Nesta época do ano, muitas vidas costumam ser perdidas por conta da imprudência, principalmente de jovens que buscam se refrescar diante das altas temperaturas, sendo então vítimas de afogamento. Nesta temporada, já são dezenas de mortes em áreas não monitoradas, o que demonstra que é necessário ativar campanhas de esclarecimentos e de prevenção para que as pessoas continuem vivas após passar este período do ano, que deveria ser apenas de alegria e de congraçamento.
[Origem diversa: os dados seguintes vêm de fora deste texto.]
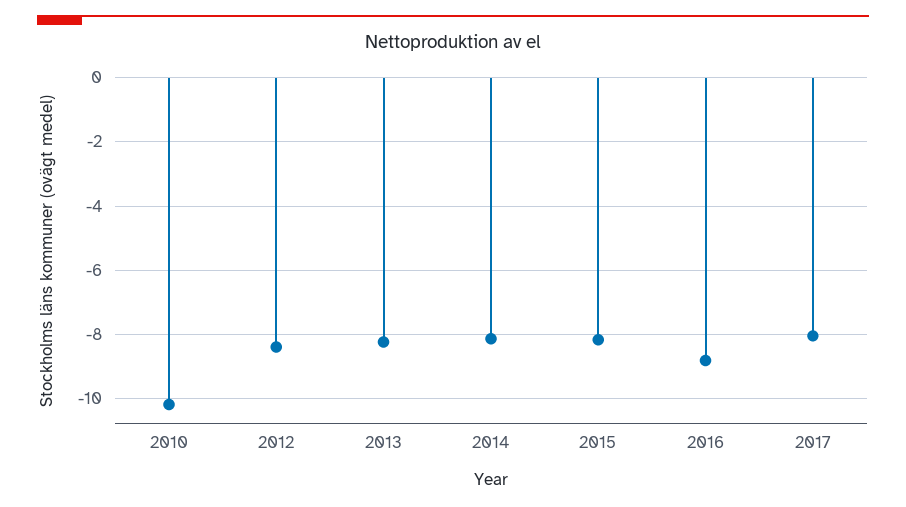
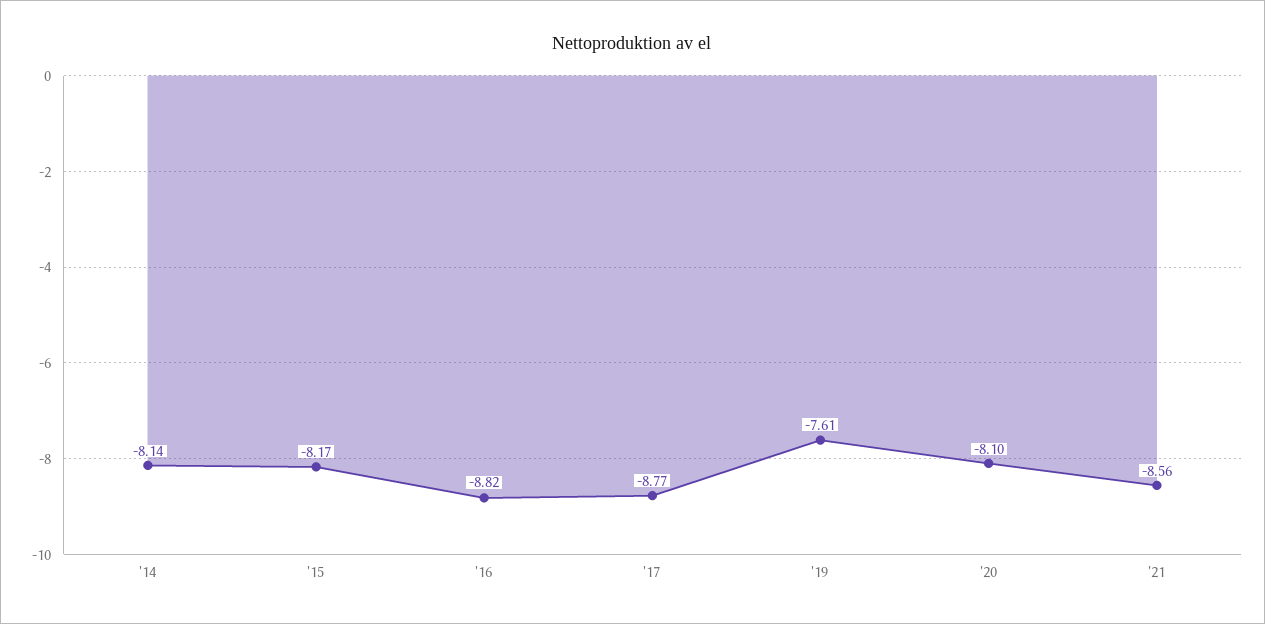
2010: -10.2 -> none
2012: -8.4 -> none
2013: -8.2 -> none
2017: -8 -> -8.77
'19: none -> -7.61
'20: none -> -8.1
'21: none -> -8.56

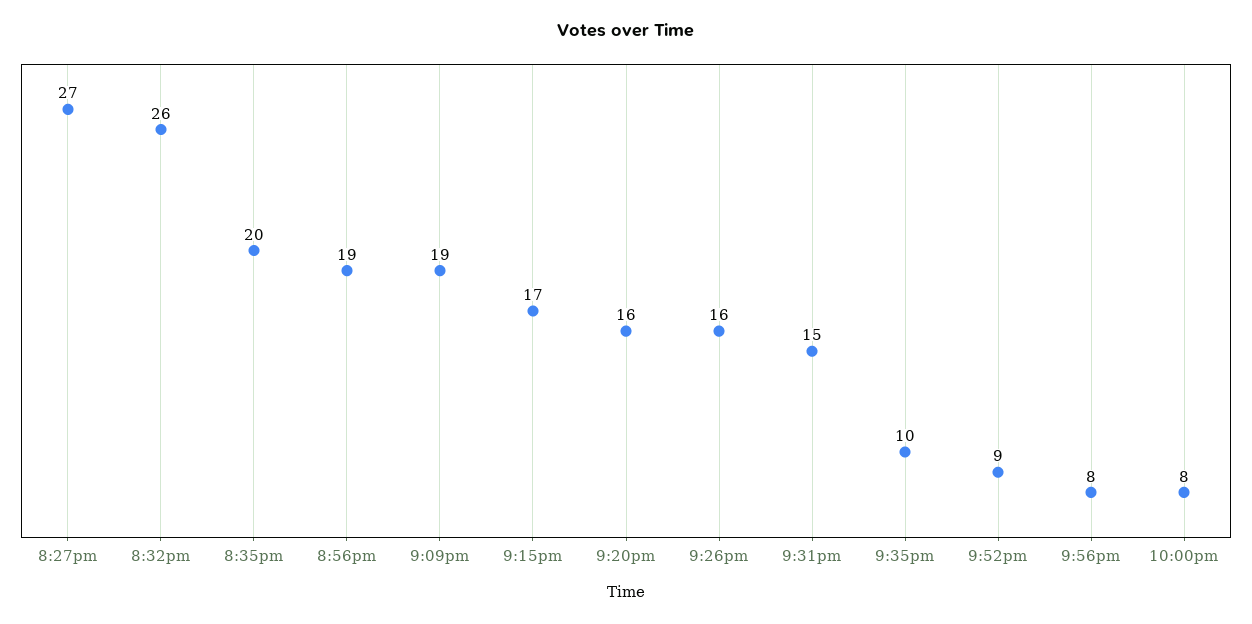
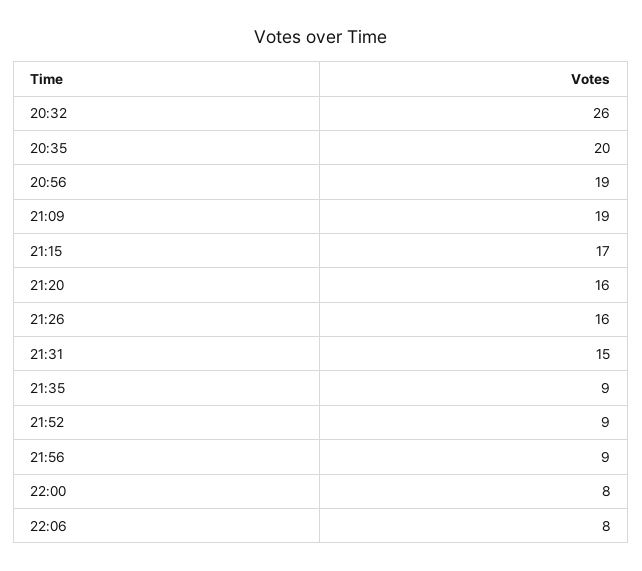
8:27pm: 27 -> none
9:35pm: 10 -> 9
9:56pm: 8 -> 9
22:06: none -> 8

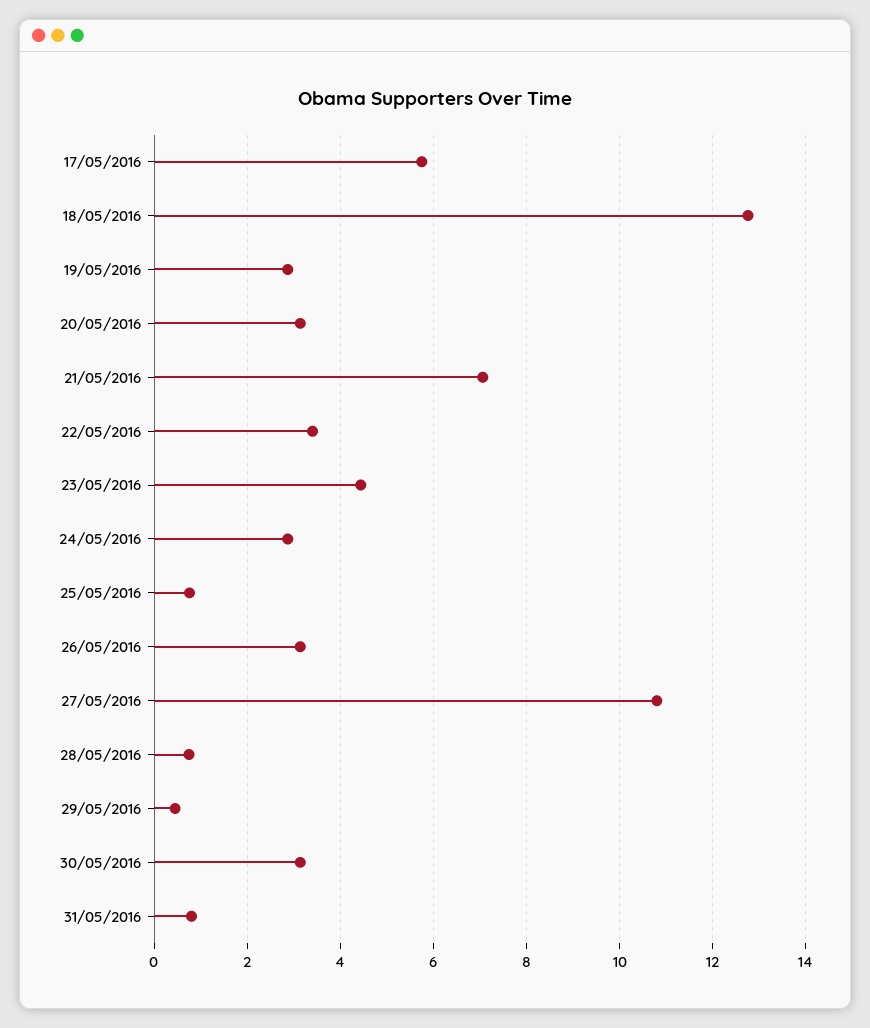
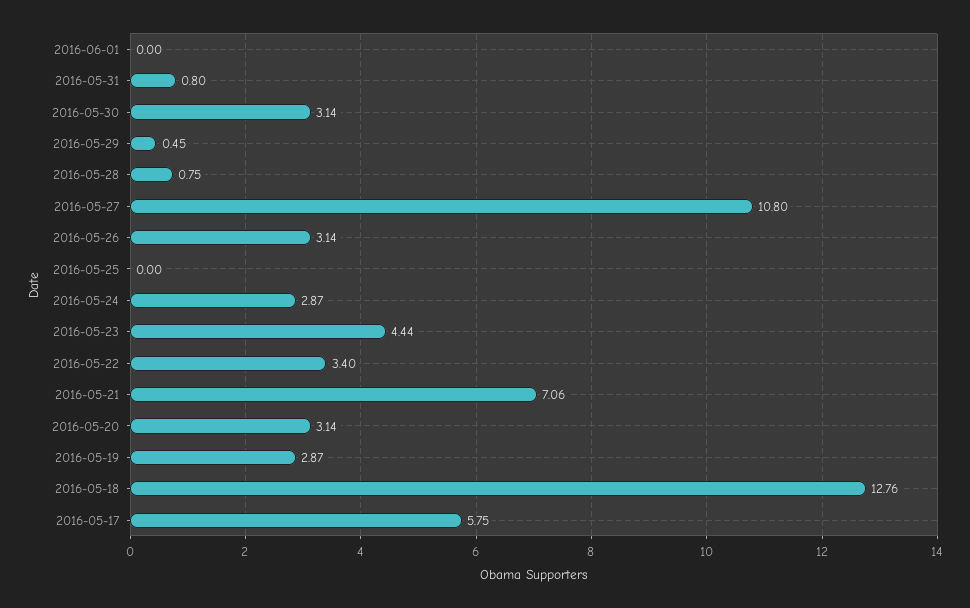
25/05/2016: 0.8 -> 0
2016-06-01: none -> 0

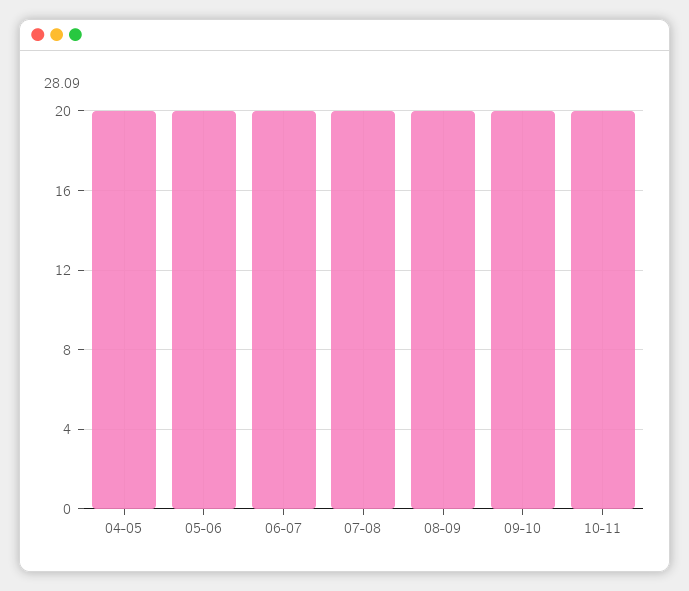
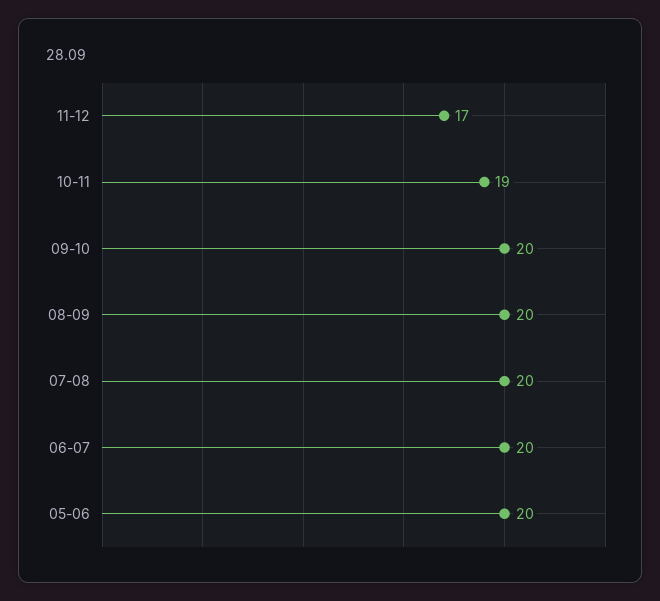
04-05: 20 -> none
10-11: 20 -> 19
11-12: none -> 17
Em geral, essas perdas irreparáveis se dão em lugares que não têm guarda-vidas nem qualquer infraestrutura como local de banho, ocorrendo frequentemente em rios, mares, açudes, córregos e assemelhados no RS. Alguns são surpreendidos por correntezas, outros têm males súbitos, bem como pode haver casos de cãibra e também de imperícia, de pessoas que não sabem nadar e, frequentemente, descobrem isso em momentos inesperados. A esse quadro, também se somam casos de entorpecimento da razão pelo uso excessivo de bebidas alcoólicas, que fazem com que a vítima perca seu controle mental, seu raciocínio e sua destreza corporal, tornando-se impotente para lidar com uma situação adversa e colocando sua integridade física e psicológica em risco, muitas vezes vindo a óbito por conta de um momento de uma ação infeliz, transformando seu entorno, com amigos e familiares envolvidos em um luto e em uma dor que poderiam ter sido evitados. No caso de crianças, é muito importante o acompanhamento de pais e de responsáveis para que não haja uma tragédia por conta de uma eventual negligência, como bem pode ocorrer no caso de balneários e de piscinas.
Nesse contexto, a atuação do poder público é fundamental, provendo os recursos humanos e os equipamentos em lugares muito procurados pelos banhistas, bem como sinalizando pontos impróprios e perigosos para banho. É preciso um mutirão preventivo para impedir que óbitos evitáveis continuem a ocorrer, pois trata-se de preservar um bem precioso irrecuperável, a vida. Conscientização e ações concretas podem fazer toda a diferença.